Marriott Still Working Through Starwood Integration Two Years After Deal


Skift Take

Can Marriott hold onto hotel owners and SPG elites? That was the underlying question on many analysts' minds during Marriott's second quarter earnings call. After all, the bigger you are, the harder you have to fall, right? But the world's largest hotel company, not surprisingly, doesn't see things that way.

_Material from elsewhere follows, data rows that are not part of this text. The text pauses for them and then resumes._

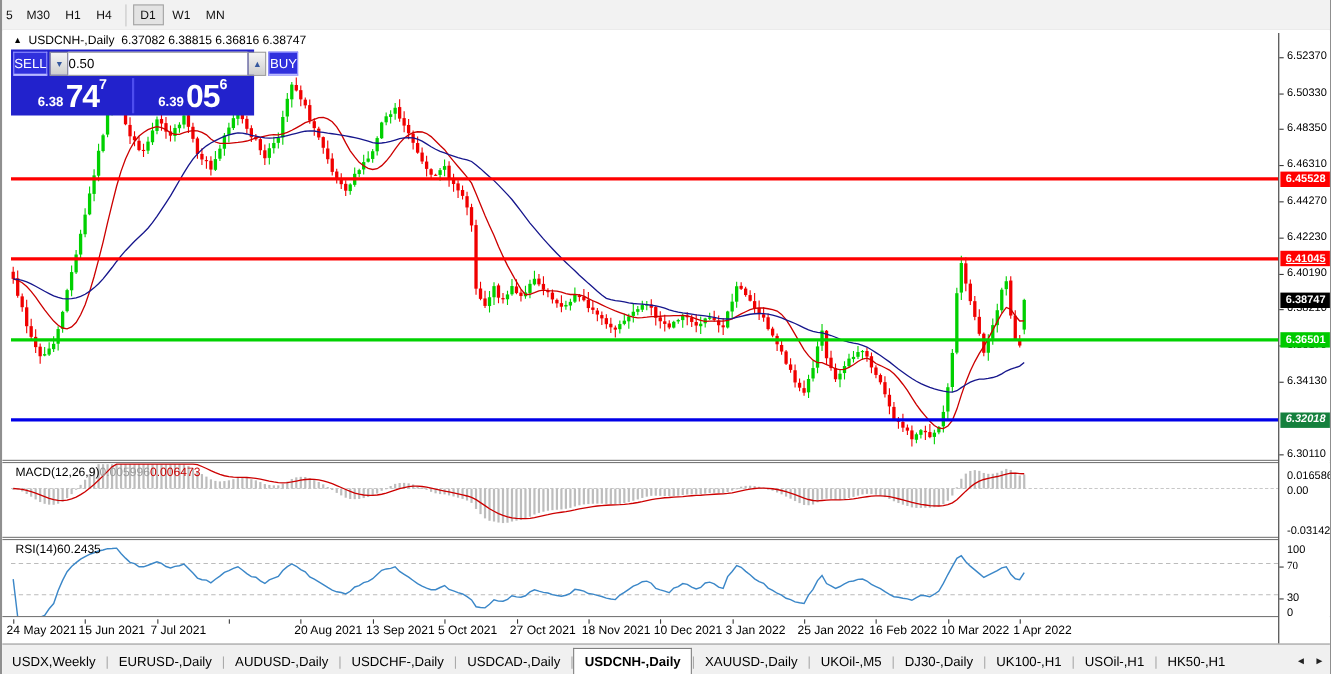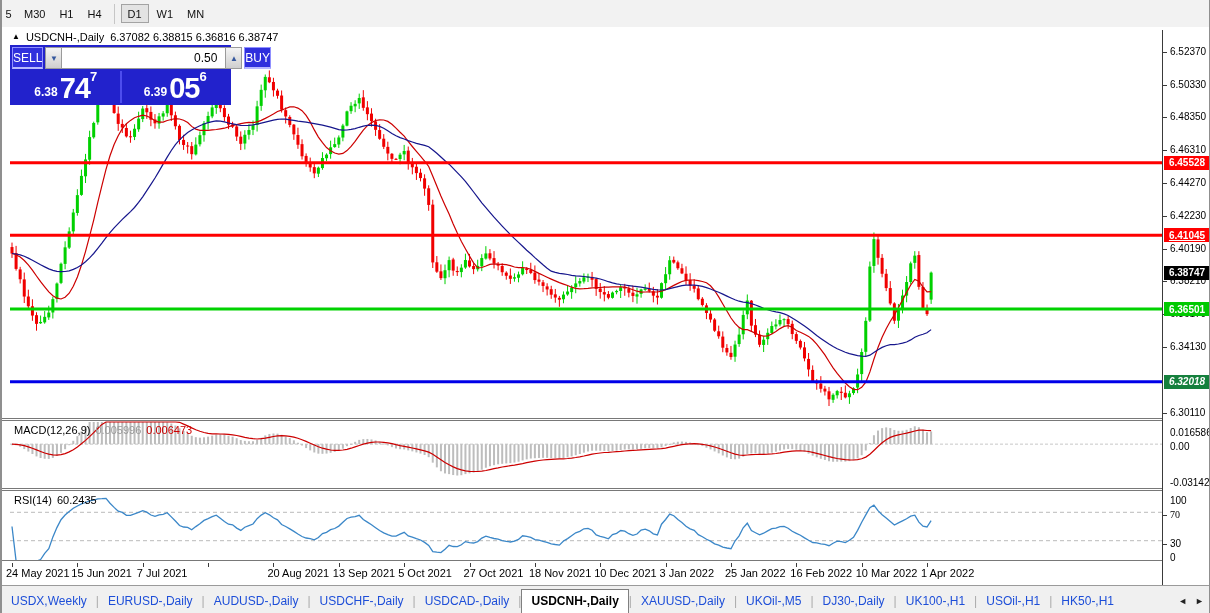"0.50" .t-input { text-align: right -> left }
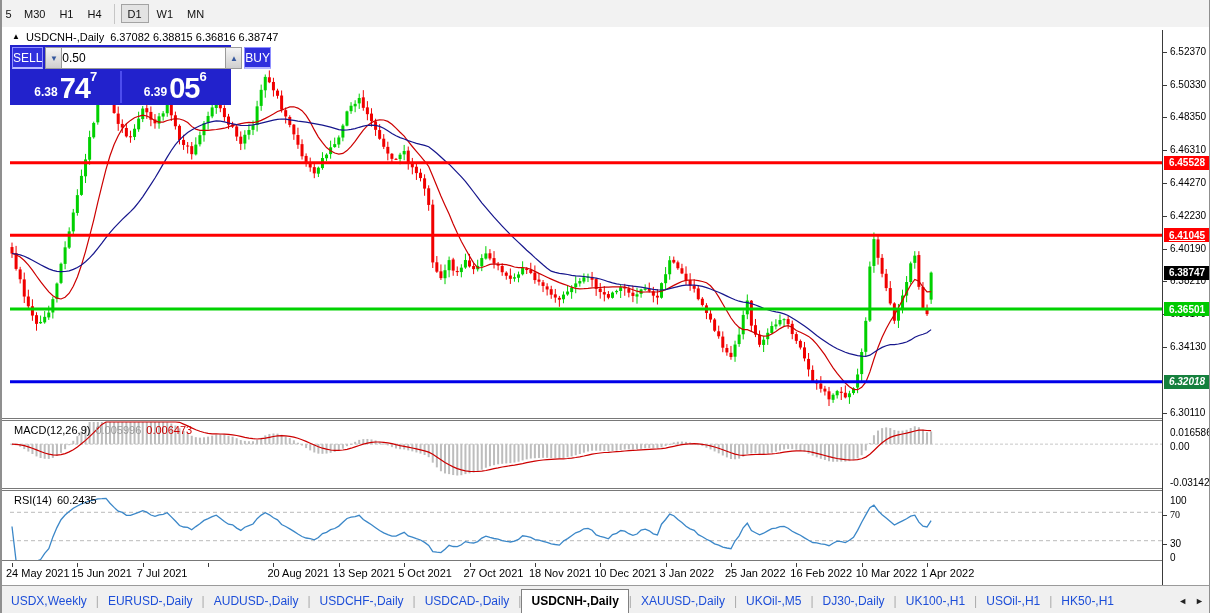"MACD(12,26,9)" .panel-label { gap: 5px -> none }
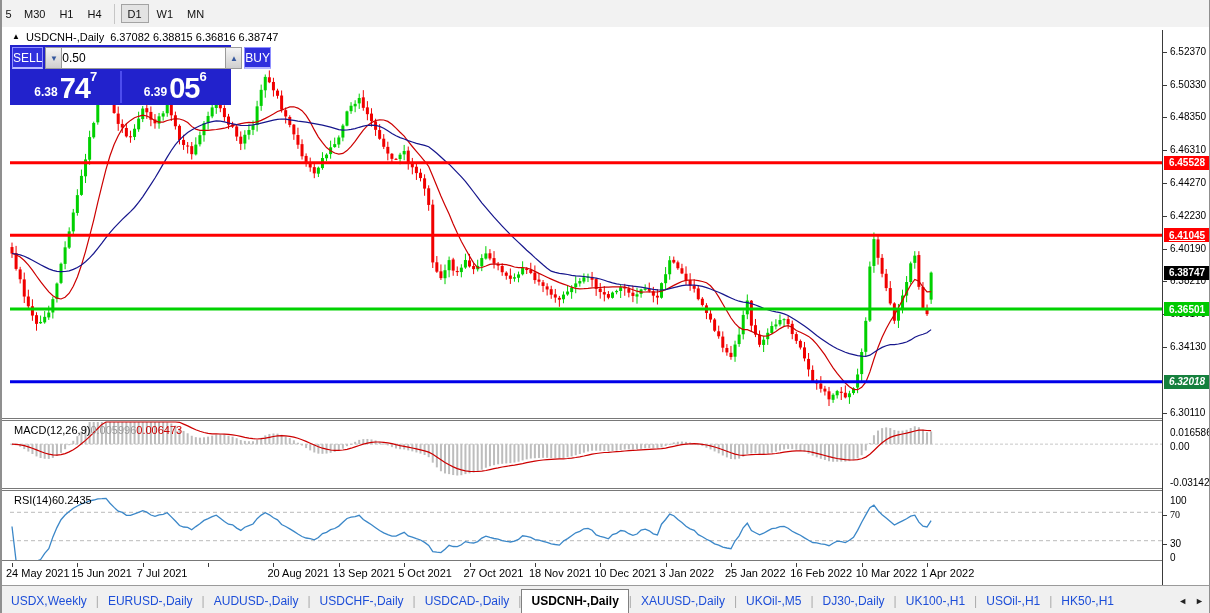"USDX,Weekly" .tab { color: #1d4ed8 -> #000000 }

Two years after Marriott's $13.3 billion purchase of Starwood Hotels & Resorts, the work of integrating the acquisition is still proving to be a challenge, and still raising concerns among investors and analysts. After seeing Marriott's second quarter results Monday night, investors and analysts  were most concerned with net unit growth — the number of hotels being added to and subtracted from the Marriott portfolio — as well as with recent reports from various hotel owners and real estate investment trusts expressing some displeasure with Marriott-branded hotel performance. Shares were off 4 percent on Tuesday. In compiling its guidance for the year, Marriott reduced its outlook for net unit growth to 5 percent for the full year 2018, with gross room additions being 7 percent. Following the first quarter, Marriott had given an outlook within the range of 5.5 to 6 percent. That reduction — just 0.5 to 1 percent shy of previous estimates — raised some concerns.